I know what I'm going to do when my novel is finished, and that is, talk to someone who's been published. I already know someone who's had a book published and has just sent another to her agent. I met her through a friend of a friend and we've exchanged a few emails, but I'm waiting until I'm ready to really pick her brain.

It's a small world. Six degrees of separation and all that. In my work, I often have to research a particular industry. I start by making phone calls or sending emails out to people in my network. Most times, I find a subject matter expert. Usually several. 

As a result, when I present proposals or concepts to a client, I sometimes know things about their industry that they don't even know. In other words, I do my homework. Of course, I do a lot of research online and sometimes I'm able to find information in books -- but nothing replaces talking to someone with industry experience. I've also found that people love to talk about what they do and are happy to share information.

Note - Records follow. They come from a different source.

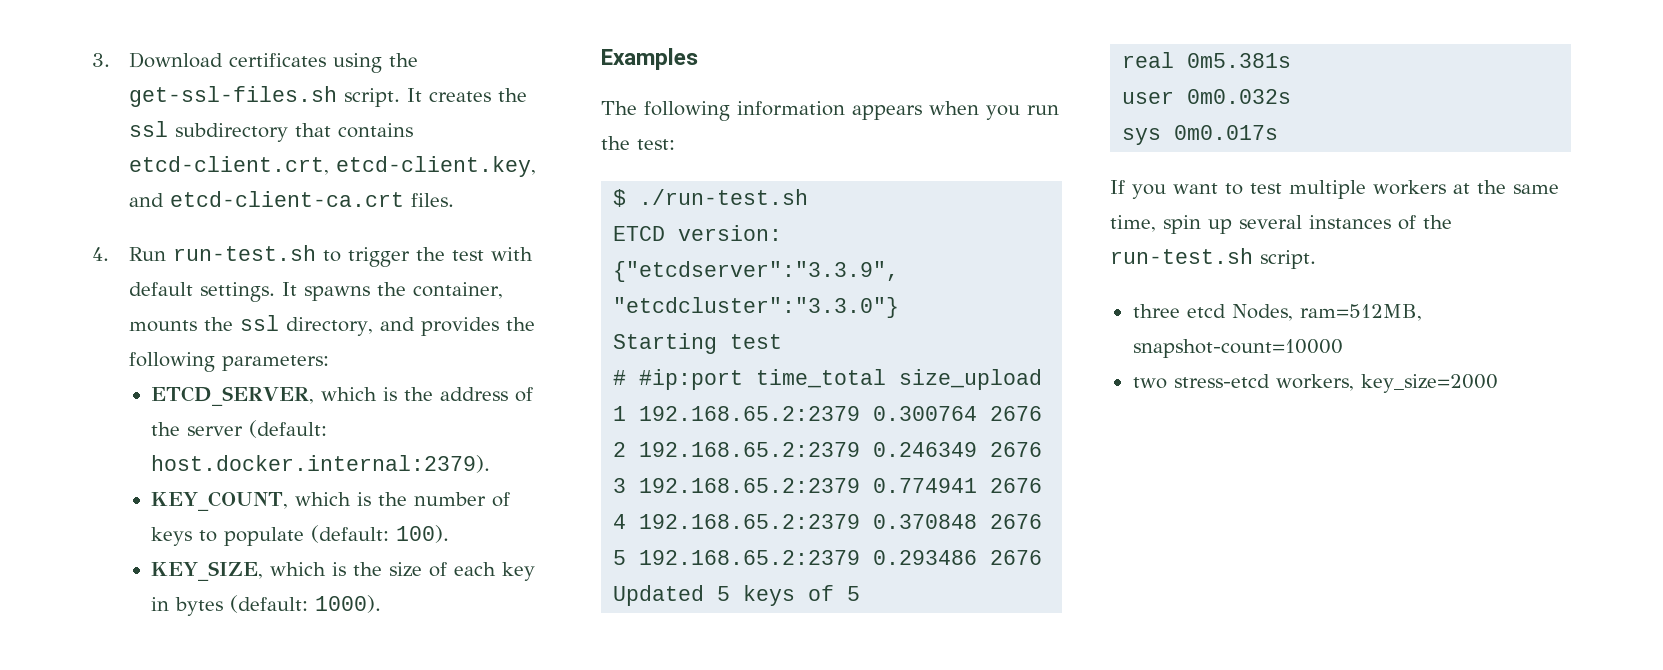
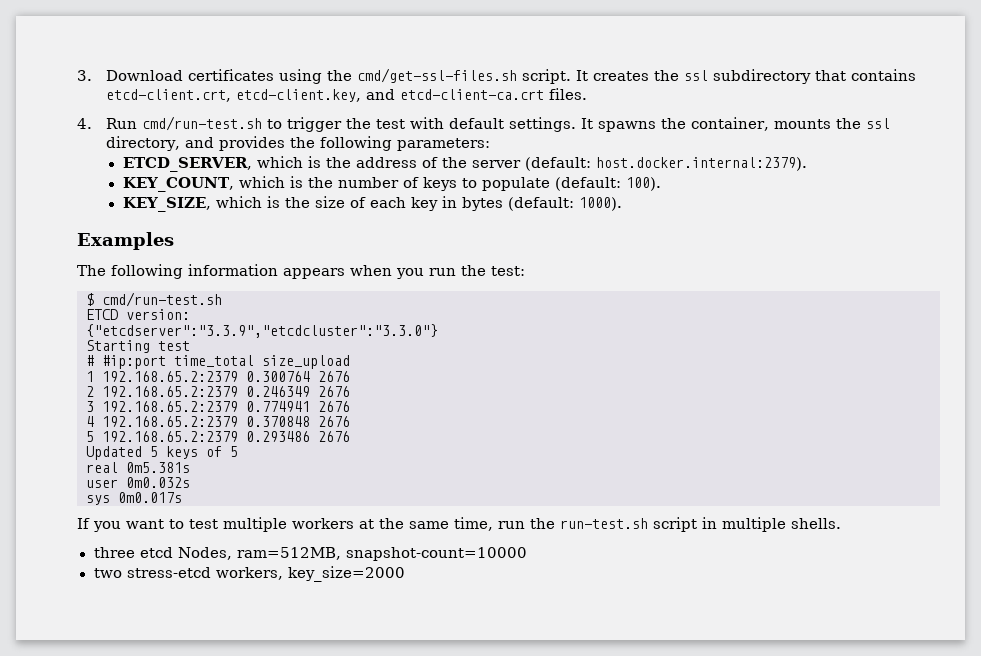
- 3. Download certificates using the get-ssl-files.sh script.
+ 3. Download certificates using the cmd/get-ssl-files.sh script.
- 4. Run run-test.sh to trigger the test with default settings.
+ 4. Run cmd/run-test.sh to trigger the test with default settings.
- $ ./run-test.sh
+ $ cmd/run-test.sh
- If you want to test multiple workers at the same time, spin up several instances of the run-test.sh script.
+ If you want to test multiple workers at the same time, run the run-test.sh script in multiple shells.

I'm not going to approach getting published any differently. So, in short -- I'd say find someone who's done it. And that goes for short stories and poems. There are some folks on this forum who have had several short stories published and maybe one of them will chime in. Same with poetry.

On another note, after looking into it, I've found two books that look interesting. I'll likely get one or both. I'll cross reference them with other sources, but they look good and both have been endorsed by best selling authors.

Amazon.com: Your First Novel: An Author Agent Team Share the Keys to Achieving Your Dream (9781582973883): Ann Rittenberg, Laura Whitcomb: Books

Amazon.com: How to Get Happily Published (9780062735096): Judith Appelbaum: Books

As a rule, I never take one source as gospel. I check it against others and use what I learn in combination with common sense -- meaning, I consider it along with what I know to be generally true from experience.


----------



## S-wo (Oct 24, 2010)

Didn't you type this same message on WF.org. It is actually coming across as lazy this time.


----------



## JosephB (Oct 24, 2010)

Ha ha. No, I didn't. And what if I had? And so what if I copied and pasted it to every writing forum on the internet? 

If I see the same question again, I'll likely answer the same way, if I feel like it. What an idiotic comment.


----------



## S-wo (Oct 25, 2010)

It sounds like you have an anger issue because I was talking to the OP.


----------



## JosephB (Oct 25, 2010)

Sounds you like you need to learn to use the quote option.

    Otherwise, I’m very angry about this. Couldn’t sleep last night because I was stewing about it.

    But really, the same goes for the OP. So what if he asked it on another forum? What’s the problem?  Maybe he’d like more opinions.


----------



## S-wo (Oct 25, 2010)

I know how to use the quote option, but I only use it when I feel that it's necessary. His question isn't an opinion one BTW and if you want to learn about some of the concerns with it, visit that site that I mentioned and look for the same thread title in the same forum section there.


----------



## Sam (Oct 25, 2010)

Can we get back on topic now, please? 

Whether or not this thread has been posted on another site is irrelevant. It hasn't been posted on _this _one.


----------



## bearycool (Oct 25, 2010)

S-wo said:


> I know how to use the quote option, but I only use it when I feel that it's necessary. His question isn't an opinion one BTW and if you want to learn about some of the concerns with it, visit that site that I mentioned and look for the same thread title in the same forum section there.


 
Well if you do then please read the last post on there and you'll get why I was "lazy" on copying my own thread. 

That aside, thank you all for your information on this. I've been trying to get as much information in the short amount of free time I have. So again, thank you all for your time and help on a board question like this .


----------



## strangedaze (Oct 25, 2010)

Scarlett_156 said:


> If you can't afford a literary agent to help you promote your work, then you will have to submit your work to the publishers yourself.


 
this is misleading. no reputable agent charges fees. they take a percentage of your advance / sales after selling your book for you. moreover, they don't promote your book. again, they sell it. to publishers. there should never be a situation where you cannot 'afford' an agent; everyone can 'afford' one, because they only cost money after making you some.


----------



## citygirl (Nov 5, 2010)

This question and answer has been very informative. I am almost ready to seek publication of my first novel and I have had the same question in my mind for some time now. I was thinking that I needed to come up with hundreds of dollars to edit and publish my story, so the possibility of doing that was inconceivable.  At least I now feel that I have some hope...thanks everyone!


----------